Exercise material
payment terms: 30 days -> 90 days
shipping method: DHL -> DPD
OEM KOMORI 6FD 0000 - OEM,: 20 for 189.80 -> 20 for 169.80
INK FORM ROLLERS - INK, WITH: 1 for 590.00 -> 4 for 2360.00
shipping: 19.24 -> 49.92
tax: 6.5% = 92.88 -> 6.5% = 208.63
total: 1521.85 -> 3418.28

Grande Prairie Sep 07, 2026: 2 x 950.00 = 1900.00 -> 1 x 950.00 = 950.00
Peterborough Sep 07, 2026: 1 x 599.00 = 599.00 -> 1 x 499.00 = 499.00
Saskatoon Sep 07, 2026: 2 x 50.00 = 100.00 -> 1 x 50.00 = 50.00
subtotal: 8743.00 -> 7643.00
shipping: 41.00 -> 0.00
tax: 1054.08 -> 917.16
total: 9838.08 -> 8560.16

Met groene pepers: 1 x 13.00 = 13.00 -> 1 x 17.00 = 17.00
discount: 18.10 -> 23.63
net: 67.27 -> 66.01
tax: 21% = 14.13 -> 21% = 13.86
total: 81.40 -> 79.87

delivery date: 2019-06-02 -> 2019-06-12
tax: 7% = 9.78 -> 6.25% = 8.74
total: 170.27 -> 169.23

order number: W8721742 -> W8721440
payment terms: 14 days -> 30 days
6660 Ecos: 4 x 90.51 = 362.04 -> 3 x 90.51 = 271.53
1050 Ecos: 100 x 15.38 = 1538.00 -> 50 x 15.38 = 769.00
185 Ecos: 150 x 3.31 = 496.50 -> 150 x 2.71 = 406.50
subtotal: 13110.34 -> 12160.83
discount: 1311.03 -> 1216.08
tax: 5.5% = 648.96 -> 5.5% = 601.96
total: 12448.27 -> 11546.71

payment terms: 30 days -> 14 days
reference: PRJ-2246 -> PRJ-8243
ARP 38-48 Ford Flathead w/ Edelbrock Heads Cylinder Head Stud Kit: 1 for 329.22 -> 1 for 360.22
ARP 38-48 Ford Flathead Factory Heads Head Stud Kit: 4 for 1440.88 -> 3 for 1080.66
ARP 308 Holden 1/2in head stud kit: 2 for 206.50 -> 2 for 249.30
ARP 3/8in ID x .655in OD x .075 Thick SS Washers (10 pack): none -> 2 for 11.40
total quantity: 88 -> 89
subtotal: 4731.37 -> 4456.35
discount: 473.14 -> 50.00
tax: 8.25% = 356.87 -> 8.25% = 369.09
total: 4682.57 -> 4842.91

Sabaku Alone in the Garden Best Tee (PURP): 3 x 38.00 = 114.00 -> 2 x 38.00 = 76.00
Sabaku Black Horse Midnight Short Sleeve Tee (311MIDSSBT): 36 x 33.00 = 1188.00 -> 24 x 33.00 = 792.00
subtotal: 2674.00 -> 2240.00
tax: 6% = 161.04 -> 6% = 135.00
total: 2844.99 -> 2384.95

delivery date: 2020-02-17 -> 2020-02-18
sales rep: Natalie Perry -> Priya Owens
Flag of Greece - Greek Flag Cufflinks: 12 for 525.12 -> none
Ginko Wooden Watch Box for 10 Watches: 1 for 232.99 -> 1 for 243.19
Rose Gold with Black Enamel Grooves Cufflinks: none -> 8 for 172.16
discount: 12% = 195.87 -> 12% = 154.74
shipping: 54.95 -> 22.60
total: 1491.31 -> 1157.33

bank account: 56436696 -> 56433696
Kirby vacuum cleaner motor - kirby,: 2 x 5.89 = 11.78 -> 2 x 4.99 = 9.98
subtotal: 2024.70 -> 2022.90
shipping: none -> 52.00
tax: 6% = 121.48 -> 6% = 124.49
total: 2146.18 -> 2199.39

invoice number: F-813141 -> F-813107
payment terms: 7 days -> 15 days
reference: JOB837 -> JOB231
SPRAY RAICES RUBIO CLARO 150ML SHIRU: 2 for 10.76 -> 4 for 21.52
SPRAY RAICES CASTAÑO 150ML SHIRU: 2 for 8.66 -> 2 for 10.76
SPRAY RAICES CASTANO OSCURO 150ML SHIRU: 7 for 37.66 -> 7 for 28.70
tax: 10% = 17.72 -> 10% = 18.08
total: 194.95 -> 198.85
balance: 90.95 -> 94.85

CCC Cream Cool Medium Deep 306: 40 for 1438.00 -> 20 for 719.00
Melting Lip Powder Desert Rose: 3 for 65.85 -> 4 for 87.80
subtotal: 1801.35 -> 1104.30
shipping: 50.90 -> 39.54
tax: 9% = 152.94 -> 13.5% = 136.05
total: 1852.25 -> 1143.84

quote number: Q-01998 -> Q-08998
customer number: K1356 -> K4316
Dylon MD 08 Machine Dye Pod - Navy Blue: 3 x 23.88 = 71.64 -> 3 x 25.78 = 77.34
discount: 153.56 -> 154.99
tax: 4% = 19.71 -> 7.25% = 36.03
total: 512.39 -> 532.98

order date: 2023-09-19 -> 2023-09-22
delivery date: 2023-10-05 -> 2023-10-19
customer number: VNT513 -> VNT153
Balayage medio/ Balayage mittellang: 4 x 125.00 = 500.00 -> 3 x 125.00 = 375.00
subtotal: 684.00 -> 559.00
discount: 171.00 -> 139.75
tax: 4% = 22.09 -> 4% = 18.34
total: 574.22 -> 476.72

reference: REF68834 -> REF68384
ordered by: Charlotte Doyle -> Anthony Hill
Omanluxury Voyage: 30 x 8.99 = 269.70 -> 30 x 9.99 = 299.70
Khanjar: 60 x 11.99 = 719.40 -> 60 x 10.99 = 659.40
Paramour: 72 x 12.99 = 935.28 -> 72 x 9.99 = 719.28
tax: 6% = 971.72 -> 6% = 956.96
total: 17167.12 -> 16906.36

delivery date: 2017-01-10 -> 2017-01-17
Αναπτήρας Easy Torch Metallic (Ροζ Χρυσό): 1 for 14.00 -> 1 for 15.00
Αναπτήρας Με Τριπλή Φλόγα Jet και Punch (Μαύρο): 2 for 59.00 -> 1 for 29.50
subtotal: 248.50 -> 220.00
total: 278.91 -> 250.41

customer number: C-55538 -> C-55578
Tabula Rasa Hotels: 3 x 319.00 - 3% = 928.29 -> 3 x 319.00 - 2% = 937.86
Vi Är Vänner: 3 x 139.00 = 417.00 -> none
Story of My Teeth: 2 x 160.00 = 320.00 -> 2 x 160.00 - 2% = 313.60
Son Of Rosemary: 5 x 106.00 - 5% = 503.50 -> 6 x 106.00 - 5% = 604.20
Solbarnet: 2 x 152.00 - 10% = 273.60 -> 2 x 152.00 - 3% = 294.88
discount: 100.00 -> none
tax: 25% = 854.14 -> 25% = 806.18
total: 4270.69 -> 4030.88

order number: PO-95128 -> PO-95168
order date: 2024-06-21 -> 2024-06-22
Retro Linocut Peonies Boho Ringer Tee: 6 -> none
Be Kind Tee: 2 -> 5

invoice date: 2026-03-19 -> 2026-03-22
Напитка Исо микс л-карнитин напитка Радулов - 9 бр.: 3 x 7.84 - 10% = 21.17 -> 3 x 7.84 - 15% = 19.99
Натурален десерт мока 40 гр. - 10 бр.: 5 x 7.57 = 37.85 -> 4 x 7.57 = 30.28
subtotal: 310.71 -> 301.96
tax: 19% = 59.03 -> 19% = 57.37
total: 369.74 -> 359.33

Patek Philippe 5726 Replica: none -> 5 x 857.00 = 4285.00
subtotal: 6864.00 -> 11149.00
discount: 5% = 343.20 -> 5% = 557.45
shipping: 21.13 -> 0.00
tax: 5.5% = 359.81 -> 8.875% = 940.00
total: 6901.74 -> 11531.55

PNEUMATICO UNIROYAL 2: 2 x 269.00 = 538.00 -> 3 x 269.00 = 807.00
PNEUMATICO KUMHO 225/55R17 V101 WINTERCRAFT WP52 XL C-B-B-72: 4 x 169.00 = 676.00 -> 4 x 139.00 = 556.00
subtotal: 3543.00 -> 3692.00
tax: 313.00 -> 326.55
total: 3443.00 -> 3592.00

Activity
Above are the records; repeat exactly the lines from the one holding "net: 67.27 -> 66.01" down to the one holding "ARP 308 Holden", end lines included.

Exercise answer
net: 67.27 -> 66.01
tax: 21% = 14.13 -> 21% = 13.86
total: 81.40 -> 79.87

delivery date: 2019-06-02 -> 2019-06-12
tax: 7% = 9.78 -> 6.25% = 8.74
total: 170.27 -> 169.23

order number: W8721742 -> W8721440
payment terms: 14 days -> 30 days
6660 Ecos: 4 x 90.51 = 362.04 -> 3 x 90.51 = 271.53
1050 Ecos: 100 x 15.38 = 1538.00 -> 50 x 15.38 = 769.00
185 Ecos: 150 x 3.31 = 496.50 -> 150 x 2.71 = 406.50
subtotal: 13110.34 -> 12160.83
discount: 1311.03 -> 1216.08
tax: 5.5% = 648.96 -> 5.5% = 601.96
total: 12448.27 -> 11546.71

payment terms: 30 days -> 14 days
reference: PRJ-2246 -> PRJ-8243
ARP 38-48 Ford Flathead w/ Edelbrock Heads Cylinder Head Stud Kit: 1 for 329.22 -> 1 for 360.22
ARP 38-48 Ford Flathead Factory Heads Head Stud Kit: 4 for 1440.88 -> 3 for 1080.66
ARP 308 Holden 1/2in head stud kit: 2 for 206.50 -> 2 for 249.30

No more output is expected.